* What is needed
Print the entries exactly as they appear, and omit any images.

* Dataset extract
———
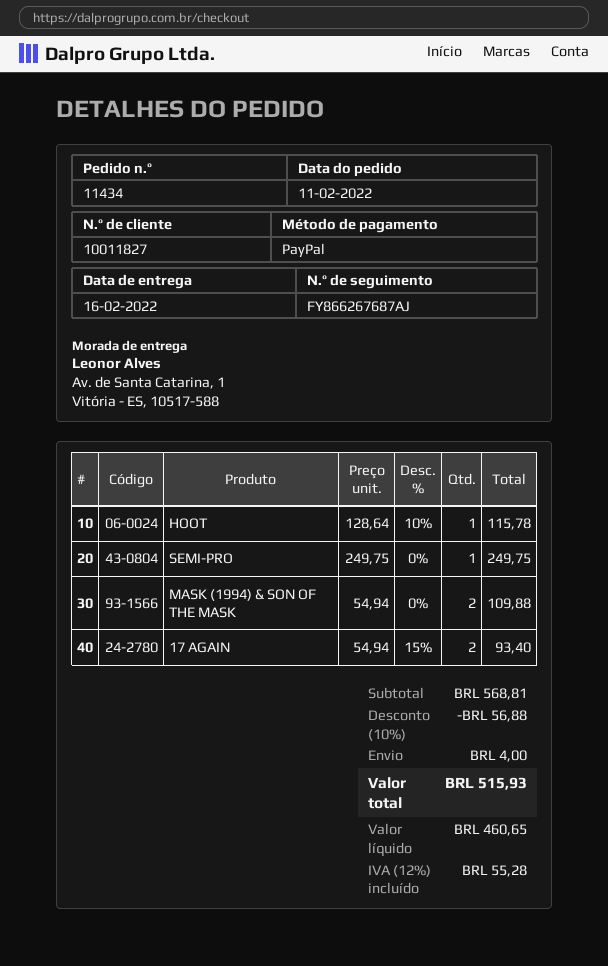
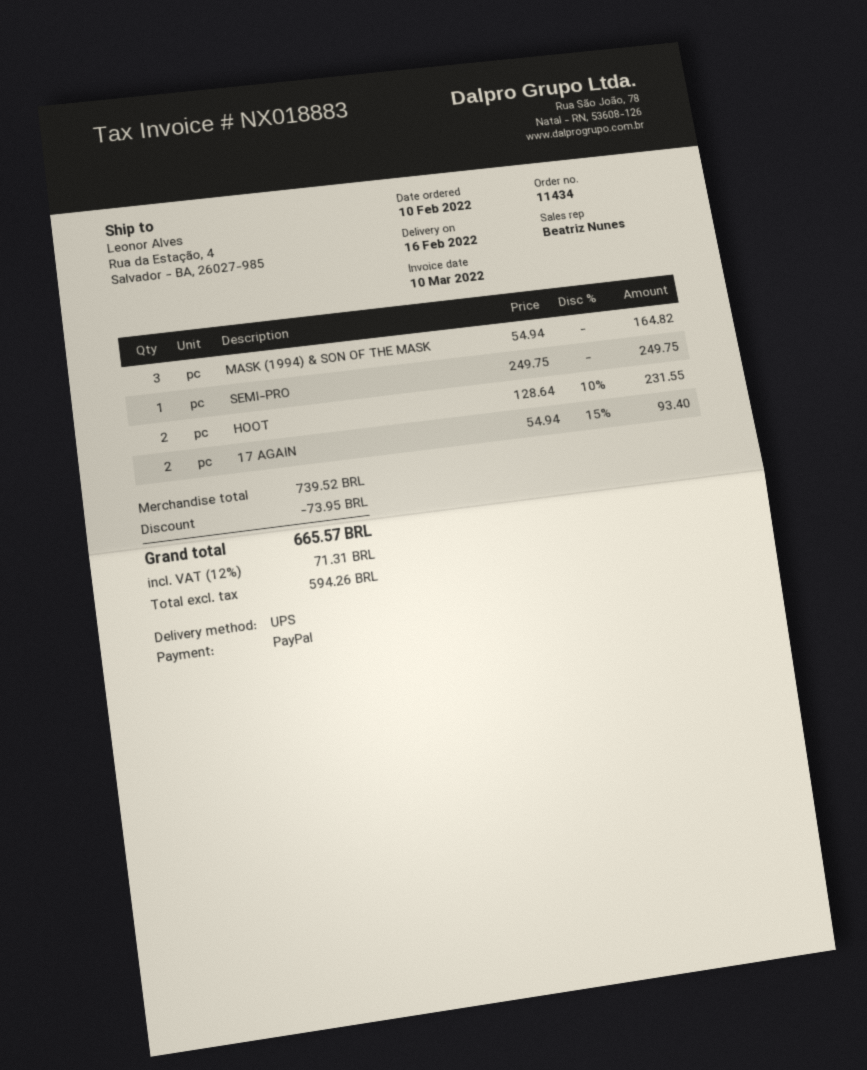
order date: 2022-02-11 -> 2022-02-10
ship to: Av. de Santa Catarina, 1, Vitória - ES, 10517-588 -> Rua da Estação, 4, Salvador - BA, 26027-985
HOOT: 1 x 128.64 - 10% = 115.78 -> 2 x 128.64 - 10% = 231.55
MASK (1994) & SON OF THE MASK: 2 x 54.94 = 109.88 -> 3 x 54.94 = 164.82
subtotal: 568.81 -> 739.52
discount: 56.88 -> 73.95
shipping: 4.00 -> none
net: 460.65 -> 594.26
tax: 12% = 55.28 -> 12% = 71.31
total: 515.93 -> 665.57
———
* Response to the exercise
order date: 2022-02-11 -> 2022-02-10
ship to: Av. de Santa Catarina, 1, Vitória - ES, 10517-588 -> Rua da Estação, 4, Salvador - BA, 26027-985
HOOT: 1 x 128.64 - 10% = 115.78 -> 2 x 128.64 - 10% = 231.55
MASK (1994) & SON OF THE MASK: 2 x 54.94 = 109.88 -> 3 x 54.94 = 164.82
subtotal: 568.81 -> 739.52
discount: 56.88 -> 73.95
shipping: 4.00 -> none
net: 460.65 -> 594.26
tax: 12% = 55.28 -> 12% = 71.31
total: 515.93 -> 665.57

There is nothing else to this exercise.